Running production environments, you may be wondering how your database is performing? Does it deliver a proper level of performance? How can we measure it? Database performance is a very vast topic, but we would like to dip into it a bit and discuss what to look for when talking about database performance.
How to Define Performance?
The first question we have to ask ourselves is: what is the unit in which we measure database performance? This alone is not an easy question to answer.
Queries per second (QPS)
The obvious choice would be to use queries per second or QPS. How many queries the database can execute in a given time period? The problem is one query is not the same as the other query. We can have INSERTs, UPDATEs, SELECTs. We can have simple queries that access the data using indexes or even primary key, we can have complex queries that join multiple tables. We can compare the performance of a single query or a specific, precisely controlled query mix but that’s just it.
In the real world, workload fluctuates and it is not really easy to tell what should be used as a set of queries that you will use to compare performance between different versions of configuration. In a given time you may come up with a query mix but if you would like to repeat benchmarks after a couple of months, most likely you will be facing a different query mix, making it hard to compare the performance over time.
Transactions per second (TPS)
This is another option – how many transactions can we execute in a given time period? This approach has pretty much the same set of issues as using QPS. The queries involved in a transaction will change over time, new types of transactions will be introduced.

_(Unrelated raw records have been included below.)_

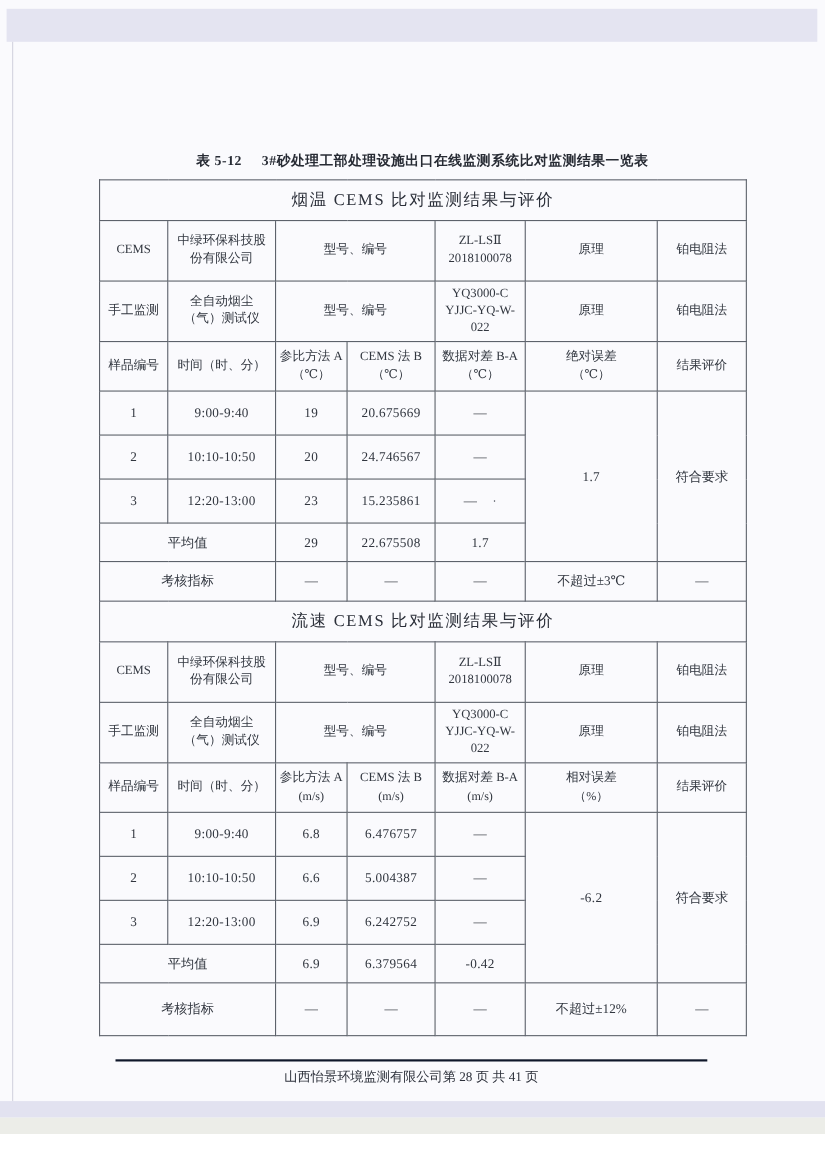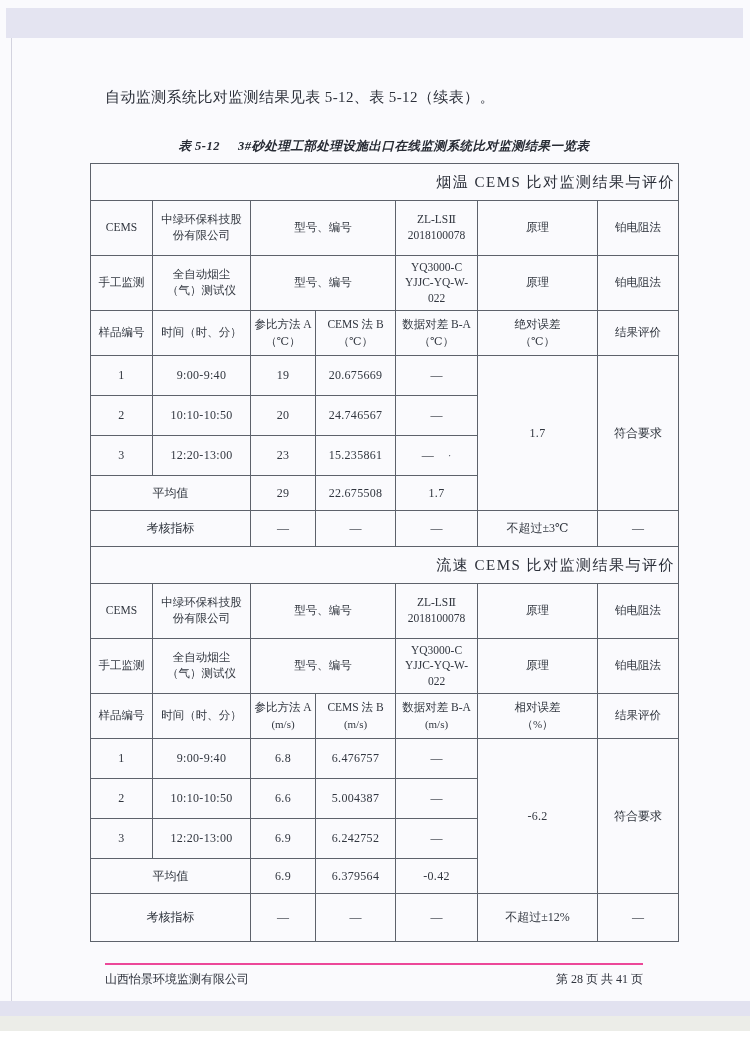--- a/index.html
+++ b/index.html
@@ -47,7 +47,6 @@
   <div class="left-scan-line"></div>
 
   <div class="intro">
-    <div class="l2">自动监测系统比对监测结果见表 5-12、表 5-12（续表）。</div>
   </div>
 
   <div class="caption">

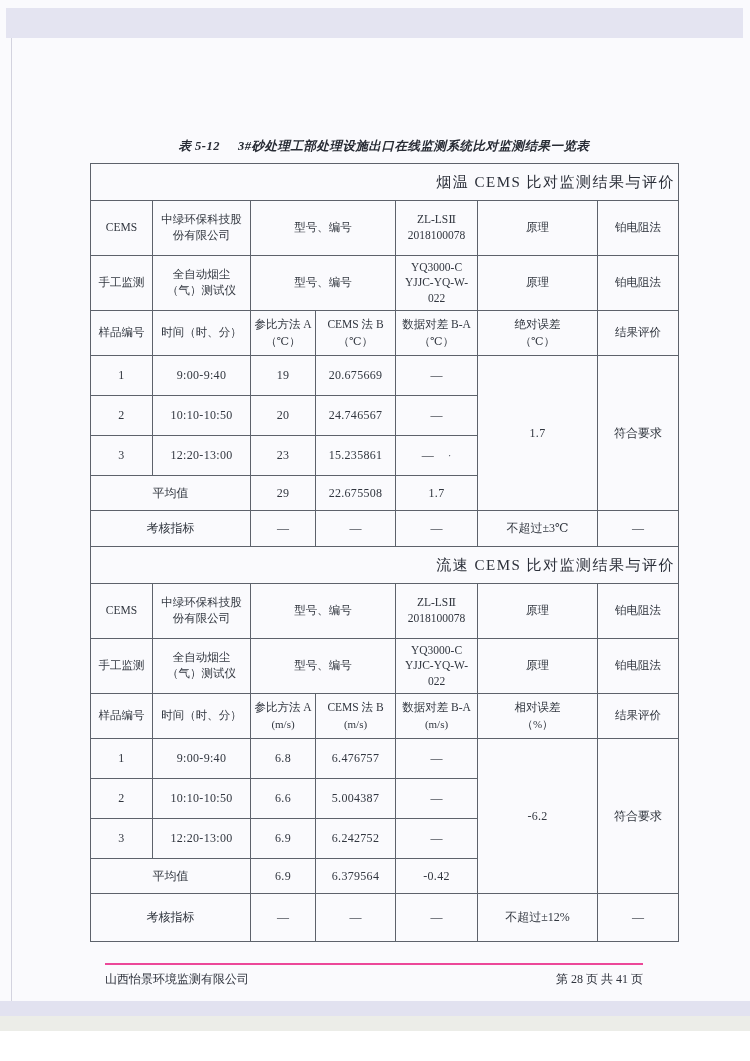--- a/index.html
+++ b/index.html
@@ -17,7 +17,7 @@
   
   .intro { position:absolute; left:105px; top:84px; width:545px; font-size:15px; line-height:1.75; letter-spacing:0.4px; color:#2c303a; }
   .intro .l1 { text-indent:2em; }
-  .caption { position:absolute; left:90px; top:138px; width:588px; text-align:center; font-size:12.5px; font-weight:bold; color:#272b34; letter-spacing:0.5px;font-style:italic; }
+  .caption { position:absolute; left:90px; top:138px; width:588px; text-align:center; font-size:12.5px; font-weight:bold; color:#272b34; letter-spacing:0.5px; }
   .caption .cap-label { margin-right:18px; }
 
   

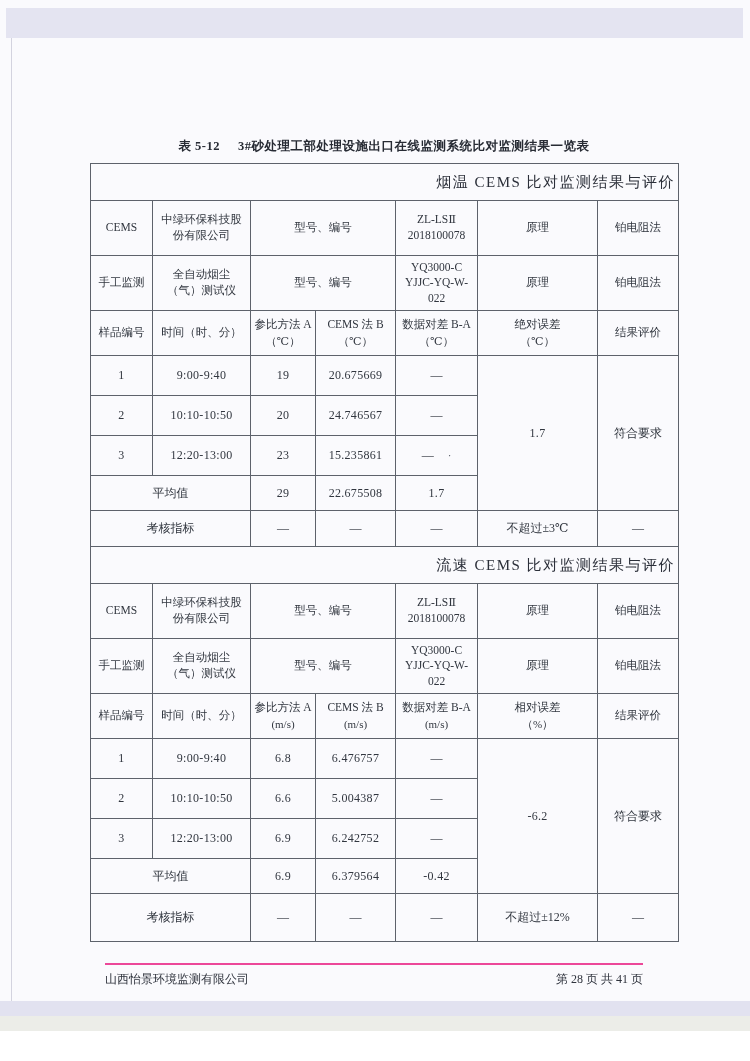--- a/index.html
+++ b/index.html
@@ -23,7 +23,7 @@
   
   table.doc-table { position:absolute; left:90px; top:163px; width:588px; border-collapse:collapse; table-layout:fixed; }
   .doc-table td { border:1px solid #5d626b; text-align:center; vertical-align:middle; font-size:12px; padding:2px 3px; color:#31363f; line-height:1.35; }
-  .r-title td { font-size:15px; letter-spacing:1.5px; color:#2b2f39;text-align:right; }
+  .r-title td { font-size:15px; letter-spacing:1.5px; color:#2b2f39; }
   .r-equip td { font-size:11.5px; }
   .r-head td { font-size:11.5px; }
   .r-head .unit { font-size:11px; margin-top:2px; }

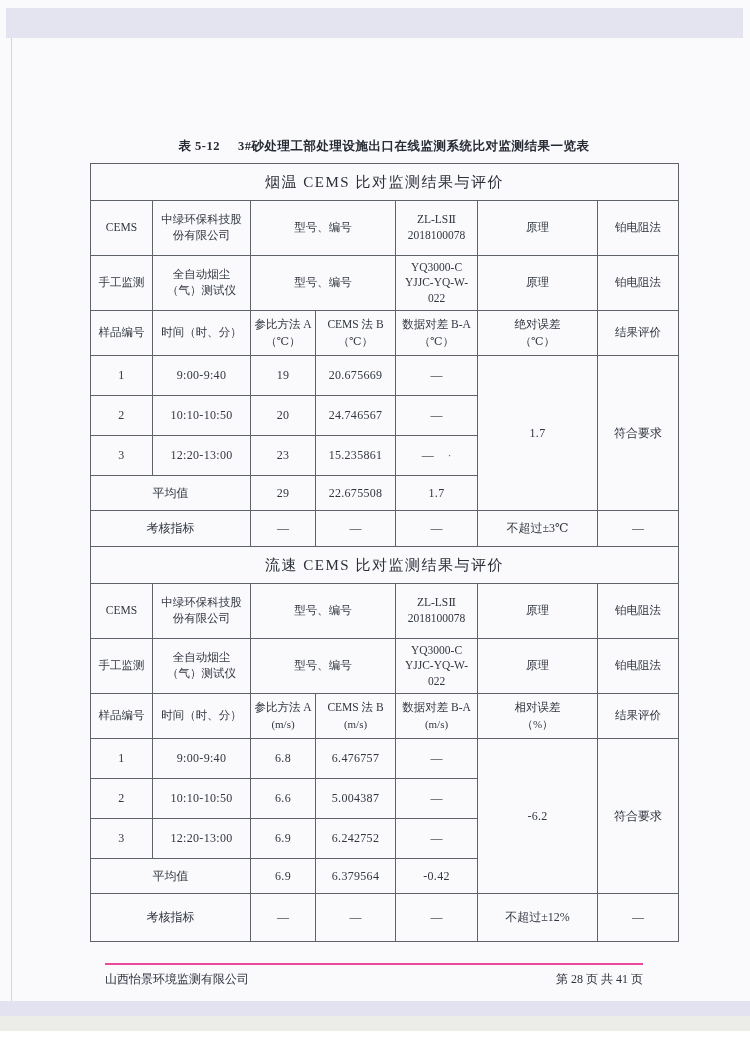--- a/index.html
+++ b/index.html
@@ -33,7 +33,7 @@
   .dot-artifact { margin-left:14px; font-size:11px; color:#4a4f59; }
 
   
-  .footer { position:absolute; left:105px; top:963px; width:538px; border-top:2px solid #ec4899; padding-top:6px; display:flex; justify-content:space-between; font-size:12px; color:#2e323c; }
+  .footer { position:absolute; left:105px; top:963px; width:538px; border-top:2px solid #0f172a; padding-top:6px; display:flex; justify-content:center; font-size:12px; color:#2e323c; }
 </style>
 </head>
 <body>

Calculating transactions per second may work for a given moment but it will be hard to compare results over time.
Let’s try to approach the topic from another perspective. What is the most important when we talk about performance? Is it the number of transactions or queries that we can execute per second? Would you be ok to improve QPS by 30% if you would have to wait twice as long for a given query to complete? You may ask how it could be possible? In fact, it is quite simple. You have to keep in mind that in most of the cases and in most of the databases one query can utilize just one CPU core. Yes, there are some situations where query can be parallely processed but let’s stick to the majority of the workload. So, a CPU core equals one query. What it means is that the fastest you can run your queries will be if you will run as many of them as you have CPU cores. This way we minimize the query execution time. On the other hand, we can try to maximize the total throughput. As you can imagine, the process of executing a query is not optimal and it does not utilize CPU fully. We can process more queries at the same time if we start queuing them and let the CPU scheduler deal with multiple processes or threads. Thanks to this we can significantly improve the throughput (calculated in queries per second) but we increase the execution time of the queries – each thread has now to share CPU with other threads. So, queries run slower but we still can run more of them at the same time.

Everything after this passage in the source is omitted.